2. Have it make up a new story for your child who constantly wants new stories every night.
Train it on thousands of stories kid suitable and it will make up a new story every night (with a high probability of most those stories being safe and suitable — chances are only a few will scare them into therapy). Your kid will be happy (at least until they get scared into therapy) and your brain will get the rest it needs at night (so it can start worrying about how it’s going to pay for that therapy). Put those constant hallucinations to use. It’s your own personal Scheherazade, with just a little bit of Grimm and occasionally a bit of King (Stephen).

3. Incite the mob.
Need a mob behind you to get your cause front page on the headlines? Incite a mob to cover your theft attempt at a corporate headquarters above a luxury department store?

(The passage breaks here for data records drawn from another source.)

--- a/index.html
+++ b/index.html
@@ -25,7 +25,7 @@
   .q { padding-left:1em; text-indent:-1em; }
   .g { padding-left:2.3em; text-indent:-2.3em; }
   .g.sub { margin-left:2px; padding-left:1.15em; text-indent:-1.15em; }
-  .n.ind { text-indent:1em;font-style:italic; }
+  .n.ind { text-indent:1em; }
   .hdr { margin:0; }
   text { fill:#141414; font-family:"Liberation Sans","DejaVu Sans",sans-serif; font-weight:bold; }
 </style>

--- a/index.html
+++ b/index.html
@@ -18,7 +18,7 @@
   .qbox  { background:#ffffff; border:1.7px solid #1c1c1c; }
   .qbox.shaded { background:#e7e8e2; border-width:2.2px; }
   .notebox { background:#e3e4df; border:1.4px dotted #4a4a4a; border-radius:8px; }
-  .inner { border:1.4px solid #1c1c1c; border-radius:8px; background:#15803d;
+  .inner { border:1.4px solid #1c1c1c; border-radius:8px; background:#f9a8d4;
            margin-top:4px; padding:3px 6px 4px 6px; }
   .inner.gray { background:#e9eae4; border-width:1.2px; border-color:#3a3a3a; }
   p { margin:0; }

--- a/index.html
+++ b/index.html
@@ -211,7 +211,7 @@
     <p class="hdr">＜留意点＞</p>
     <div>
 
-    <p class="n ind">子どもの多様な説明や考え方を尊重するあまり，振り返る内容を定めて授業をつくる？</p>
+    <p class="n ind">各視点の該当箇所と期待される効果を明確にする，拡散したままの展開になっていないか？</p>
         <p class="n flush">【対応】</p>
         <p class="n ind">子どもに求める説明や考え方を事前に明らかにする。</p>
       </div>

Maybe even help you overthrow a capitol? No sweat! Program that Gen-AI to be as hateful and incitory as possible and have it pump out fake news propaganda 24/7 until you have the mob you need on your side and there you go!

4. Scam the Scammers. (Or at least keep them busy and out of your inbox.)
Most scammers will keep trying as long as someone is responding to them (and eating up their time). Guess what AI has a lot of — GPU time. Most models have 10,000 (or more) GPUs at their disposal. That’s a lot of scammers an AI can tie up for you. (Especially if they can’t differentiate easy pickings Grandpa Joe from a very agreeable but completely broke GrandpAI Joe.)

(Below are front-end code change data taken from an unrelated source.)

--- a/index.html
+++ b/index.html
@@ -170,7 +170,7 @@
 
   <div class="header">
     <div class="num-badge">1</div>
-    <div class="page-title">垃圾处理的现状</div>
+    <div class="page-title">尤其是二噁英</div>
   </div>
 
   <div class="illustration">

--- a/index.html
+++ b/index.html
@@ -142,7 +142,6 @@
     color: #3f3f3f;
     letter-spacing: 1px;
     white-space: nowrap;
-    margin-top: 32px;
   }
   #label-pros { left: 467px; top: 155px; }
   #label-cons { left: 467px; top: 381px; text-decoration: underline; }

5. Take down a rival’s network.
Simply train in some sleeper behaviour for a few months into the future, and once the competition is done with their tests and trust it … poof … down goes their network.

And if you want to be truly evil, you can always use Gen-AI to

6. Ensure your terror campaign is as lethal as possible.
We’ve read the stories of how even recent tests of self-driving systems decided to ignore the shadows of what were actually people RIGHT in front of them and drive into those shadows at full speed. A few minor alterations and instead of avoiding people-like figures and shadows, it will be the murderous trolley that tries to kill as many as possible. And who says you have to limit it to trolleys? Use it to program bomb-bearing drones and it will seek out the densest crowd possible. And so on. And yes, we went to a very dark place, but just where do you think AI is taking us? There are currently NO bright outcomes. Ponder that before you go singing its praises.

Of course, if you just want to be a little chaotic around the house, and only take that first step down the dark path, just hook up it’s hallucinatory outputs to a random direction generator and use it to:

7. Power your Roomba.
Your pets will think it’s truly possessed!

So there you go — 7 valid uses of Gen-AI. You decide how many of them you want to use.